Darkthrone: The Underground Resistance

The Underground Resistance may well be the best record from these guys in quite a few years, as each of its six songs are brimming with youthful energy not typically found from a band who have denim jackets older than most metal fans.


The Underground Resistance

US Release: 2013-02-25
UK Release: 2013-02-25
Label: Peaceville

The Underground Resistance is a fitting title for a Darkthrone record. The Norwegian pairing of Fenriz and Nocturno Culto have played an enormous part in leading the underground metal resistance, and their lifelong passion for metal has resulted in Darkthrone releasing records that have touched upon numerous sub-genres and pioneered others. From death metal beginnings to their hugely influential black metal period and onward to their recent crust-punk fixation, Darkthrone have been forerunning trends and blazing their own uncompromising path for 27 years.

The music that Fenriz and Nocturno Culto have made under the Darkthrone black flag has been entirely self-centred. The band have pandered to no one and have changed artistic direction at will, yet with each progression/retrogression the music has remained consistently impressive. The Underground Resistance may well be the best record from these guys in quite a few years, as each of its six songs are brimming with youthful energy not typically found from a band who have denim jackets older than most metal fans.

The kind of heavy metal that Darkthrone have created here does not age, and claims could be made that the metal of the traditional variety has never been as popular as it is now. There's a plethora of young pups making records blatantly influenced by metal’s figureheads: Judas Priest, Motorhead, Celtic Frost, Mercyful Fate, Manilla Road etc. However, unlike some of the younger groups, Darkthrone continue to hit the essence of their influences squarely on the head without sounding contrived or flagrant with their flattery. And as with every one of their records, The Underground Resistance ends up sounding decidedly Darkthrone.

A large part of the band’s history has been the lo-fi nature of each recording. This is borne out of a need to control the production of each record internally rather than any aesthetic preference -- something that plenty of isolationist black metal “artists” have misconstrued while taping in their parents basements through a four-track caked with dirt. That’s why it comes as a welcome surprise that The Underground Resistance houses the punchiest production of Darkthrone’s extensive discography. The musicianship is given a definite audible clout and the talent of this dastardly duo have never been as easier to heed.
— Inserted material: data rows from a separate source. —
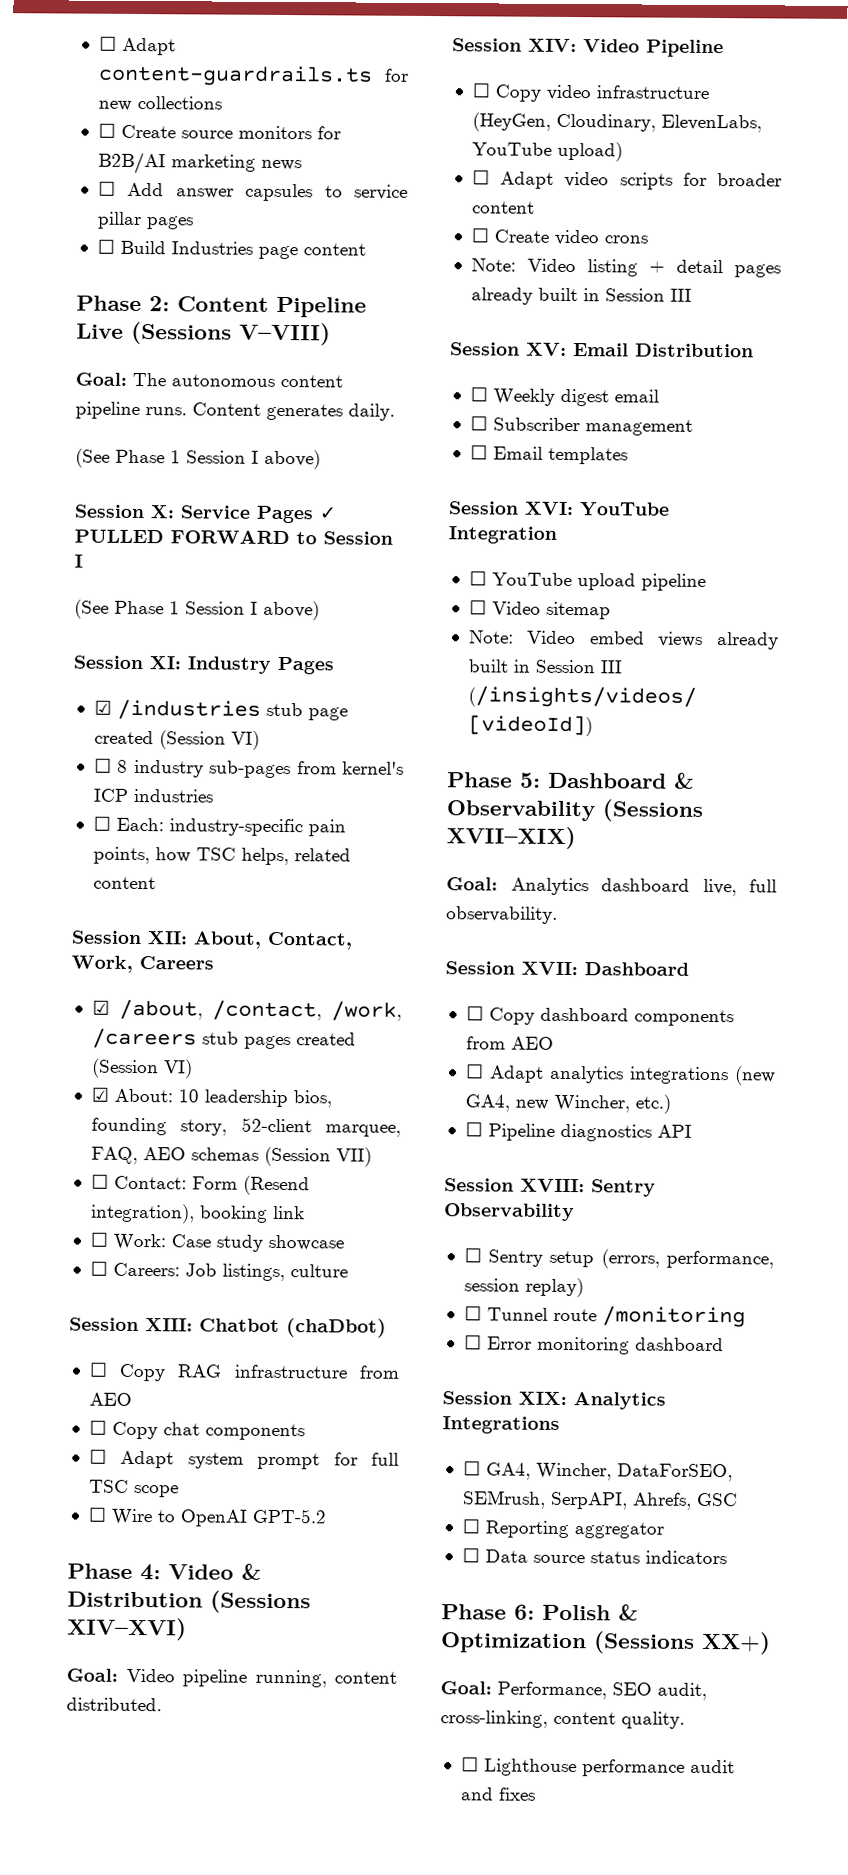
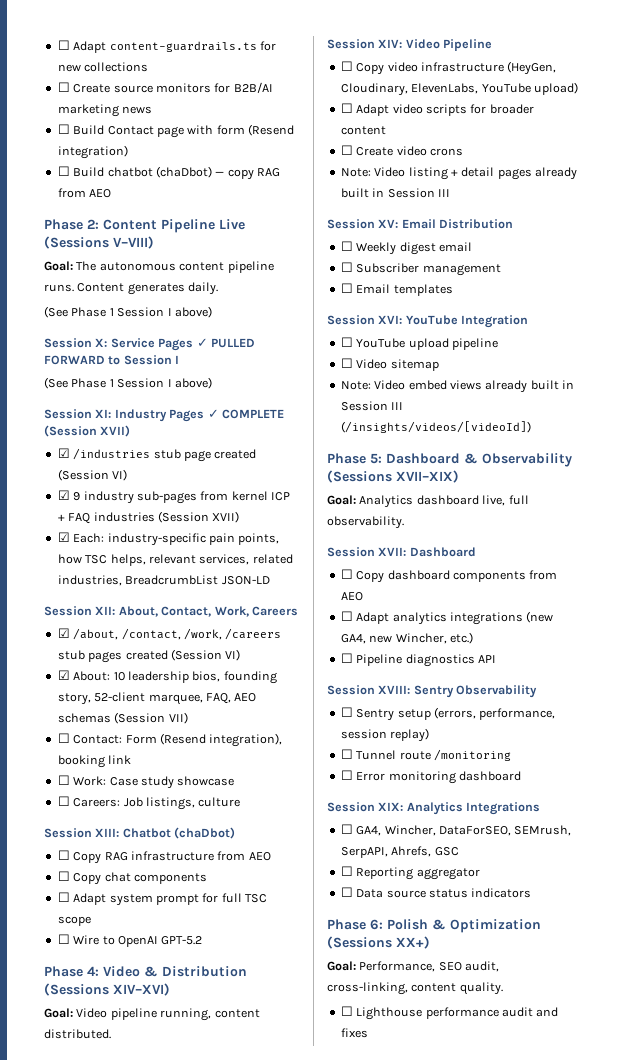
- ☐ Add answer capsules to service pillar pages
- ☐ Build Industries page content
+ ☐ Build Contact page with form (Resend integration)
+ ☐ Build chatbot (chaDbot) — copy RAG from AEO
- Session XI: Industry Pages
+ Session XI: Industry Pages ✓ COMPLETE (Session XVII)
- ☐ 8 industry sub-pages from kernel's ICP industries
- ☐ Each: industry-specific pain points, how TSC helps, related content
+ ☑ 9 industry sub-pages from kernel ICP + FAQ industries (Session XVII)
+ ☑ Each: industry-specific pain points, how TSC helps, relevant services, related industries, BreadcrumbList JSON-LD

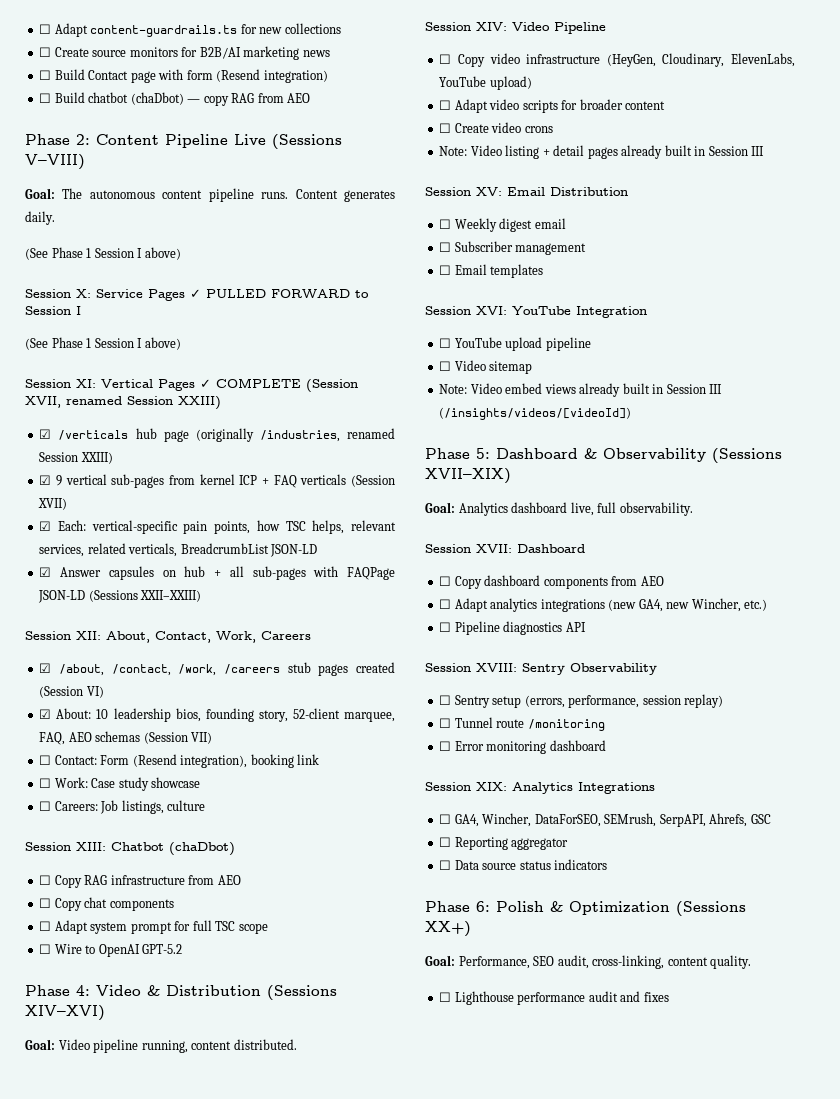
- Session XI: Industry Pages ✓ COMPLETE (Session XVII)
- ☑ /industries stub page created (Session VI)
+ Session XI: Vertical Pages ✓ COMPLETE (Session XVII, renamed Session XXIII)
+ ☑ /verticals hub page (originally /industries, renamed Session XXIII)
- ☑ 9 industry sub-pages from kernel ICP + FAQ industries (Session XVII)
+ ☑ 9 vertical sub-pages from kernel ICP + FAQ verticals (Session XVII)
- ☑ Each: industry-specific pain points, how TSC helps, relevant services, related industries, BreadcrumbList JSON-LD
+ ☑ Each: vertical-specific pain points, how TSC helps, relevant services, related verticals, BreadcrumbList JSON-LD
+ ☑ Answer capsules on hub + all sub-pages with FAQPage JSON-LD (Sessions XXII–XXIII)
And heed you will once the 13-plus minutes of sonic mauradery that is “Leave No Cross Unturned” draws this record to an exhausted halt. It's a lengthy jaunt which touches upon the grandiose vocal gymnastics of King Diamond galloping upon hellbound ‘80s-inspired thrash metal riffs, before descending into the Crypts of Rays with a spiteful Celtic Frost groove and Warrior-esque vocal grunts recalling “Dethroned Emperor” off 1984’s Morbid Tales, and flitting between variations of these two disparate sections until the end.

It's a highly derivative yet completely satisfying conclusion to Darkthrone’s 15th LP and may even be worth the asking price alone but what makes The Underground Resistance a victory is that the other five songs arguably compete for attention riff by unruly riff. “Valkyrie” imparts the pagan charms of folk metal, while “Dead Early” and “Lesser Man” are prototypical Darkthrone: all callous vocals and ‘80s metal traditions. “The Ones You Left Behind” bucks like early Motorhead with more than a hint of Voivod’s Snake slithering into the vocal phrasing, and further in, Darkthrone inject some welcome melody into the hurtling NWOBHM riffs.

Each of these songs are kept expectedly succinct, relying sternly on the bare essentials, with only “Come Warface, Entire Doom” -- a song which rumbles through various tempos yet stays doom -- and “Leave No Cross Unturned” stretching past the five-minute mark and making up for almost half the record’s running time. Because of this, The Underground Resistance is for the most part, reined in, punk in its attitude and altogether hungry sounding. To remain relevant three decades later is quite exceptional, yet these two elder-statesmen of extreme metal continue to defy logic and carry on with their middle fingers raised to conformity and opinion.